__DATA__
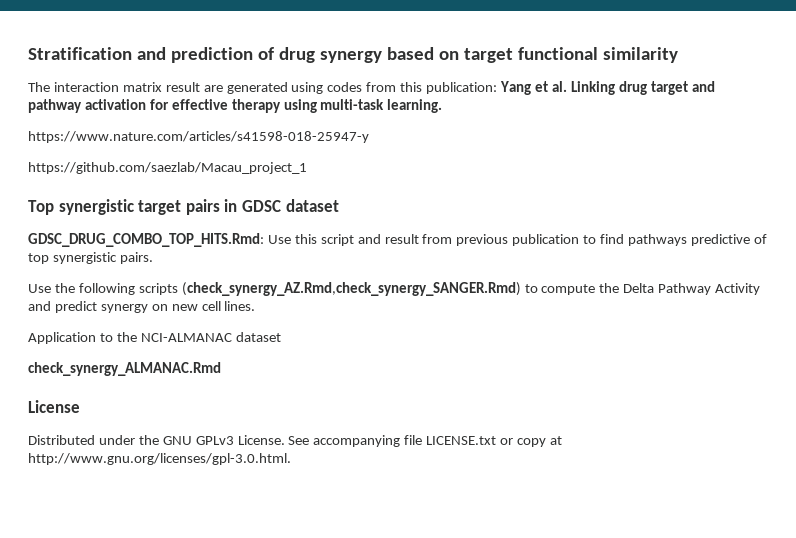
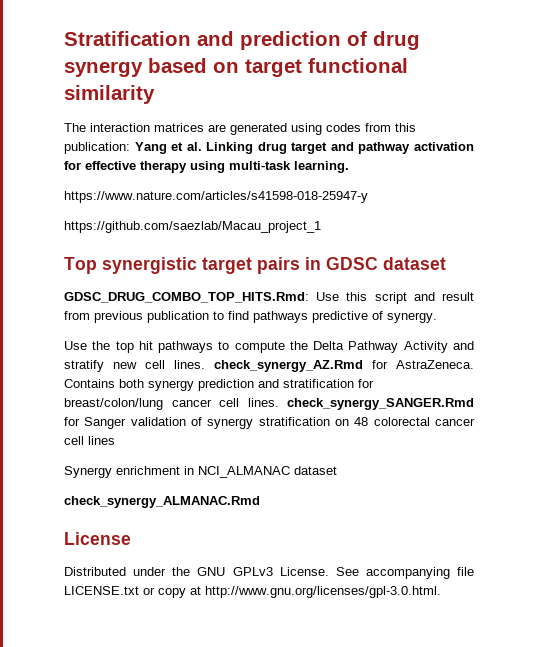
[122,82,200,92] matrix result -> [154,123,204,132] matrices
[28,252,153,264] top synergistic pairs. -> [387,312,437,323] synergy.
[78,282,521,296] following scripts (check_synergy_AZ.Rmd,check_synergy_SANGER.Rmd) -> [115,341,214,353] top hit pathways
[54,301,168,313] predict synergy on -> [64,360,104,372] stratify
[28,332,232,344] // Application to the NCI-ALMANAC -> [214,360,474,372] [64,379,374,391] [64,398,474,410] [64,417,475,429] [64,436,115,445] [64,466,290,478] check_synergy_AZ.Rmd for AstraZeneca. Contains both synergy prediction and stratification for breast/colon/lung cancer cell lines. check_synergy_SANGER.Rmd for Sanger validation of synergy stratification on 48 colorectal cancer cell lines // Synergy enrichment in NCI_ALMANAC

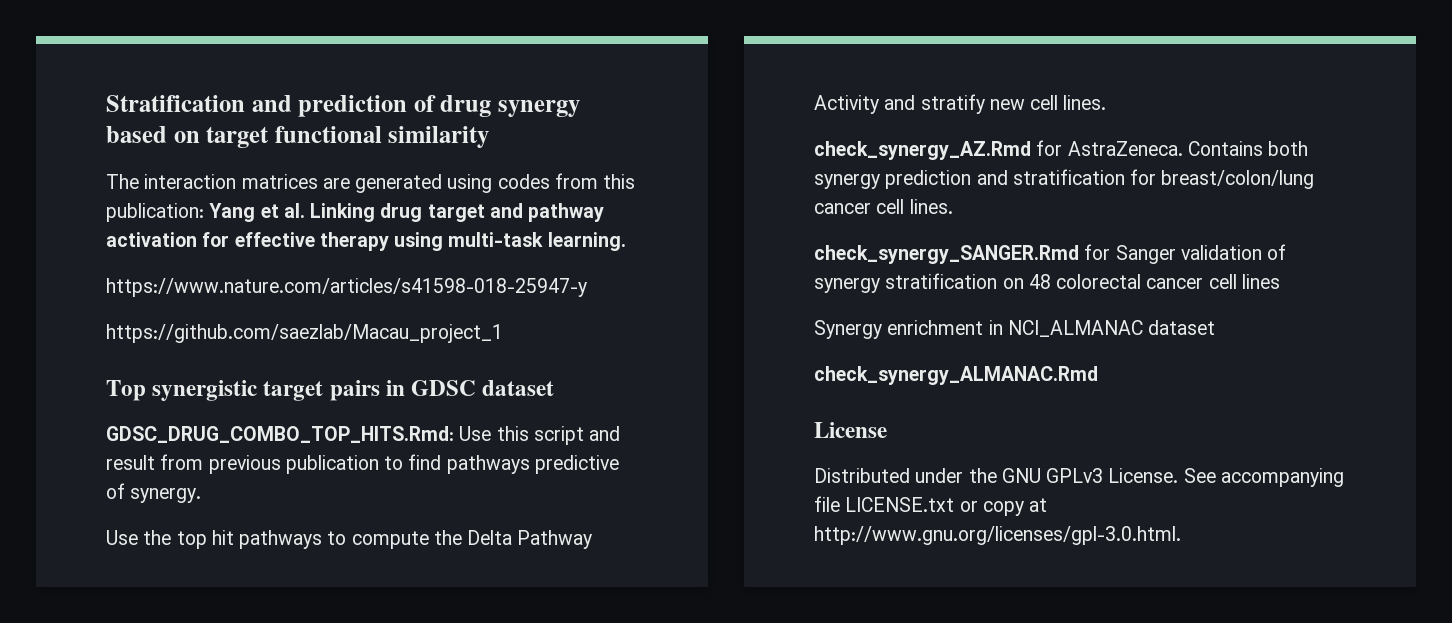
(205, 364) none -> (1107, 102) //
(279, 402) none -> (953, 206) //

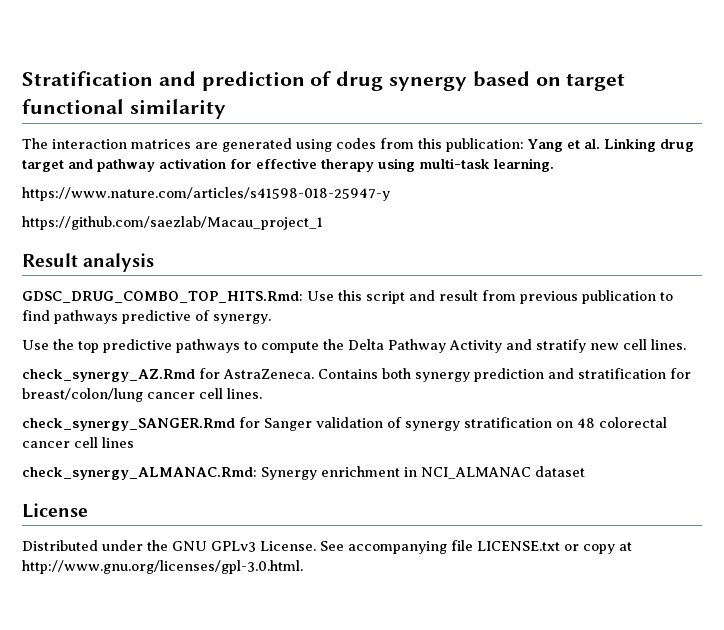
[106,380,555,401] Top synergistic target pairs in GDSC dataset -> [22,253,155,272] Result analysis
[211,530,234,545] hit -> [103,339,172,353] predictive
(1280, 281) none -> [22,467,257,480] check_synergy_ALMANAC.Rmd:
[814,366,1098,385] // check_synergy_ALMANAC.Rmd -> (585, 471) none

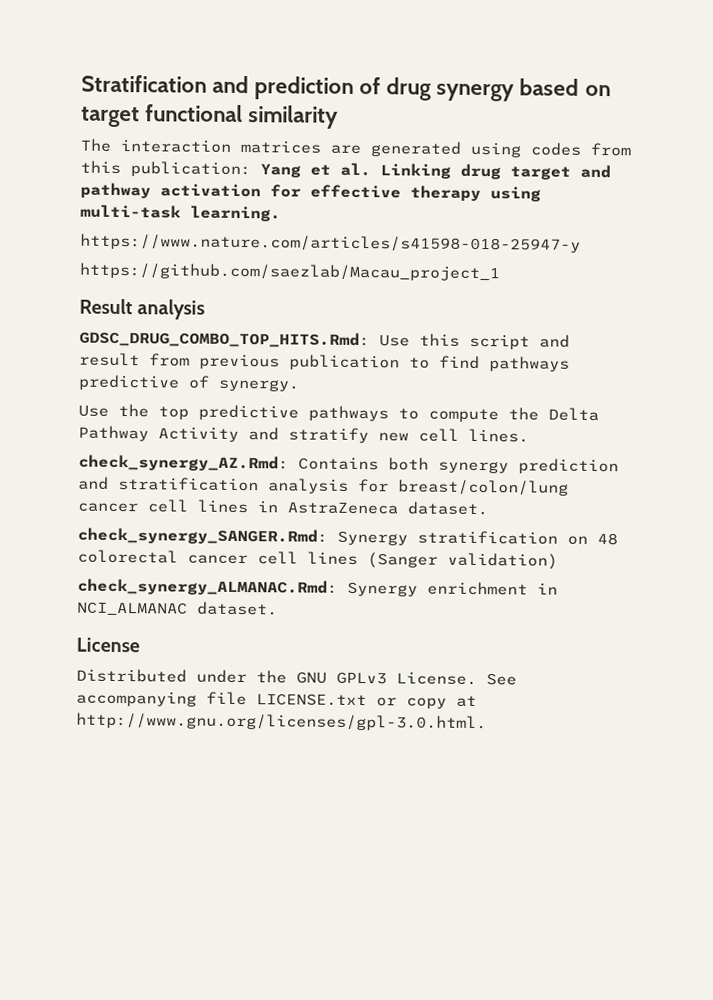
[22,368,314,382] check_synergy_AZ.Rmd for AstraZeneca. -> [78,454,289,472] check_synergy_AZ.Rmd:
(666, 373) none -> [268,478,349,494] analysis
[227,388,262,399] [22,417,460,431] lines. // check_synergy_SANGER.Rmd for Sanger validation of synergy -> [197,499,488,516] [77,527,408,546] lines in AstraZeneca dataset. // check_synergy_SANGER.Rmd: Synergy
(134, 442) none -> [367,552,558,570] (Sanger validation)
[535,466,585,477] dataset -> [197,601,278,616] dataset.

__EXERCISE__
Return the line that contains "(134, 442) none", along with every line after it in the data above, exactly and with nothing else.

__TASK RESULT__
(134, 442) none -> [367,552,558,570] (Sanger validation)
[535,466,585,477] dataset -> [197,601,278,616] dataset.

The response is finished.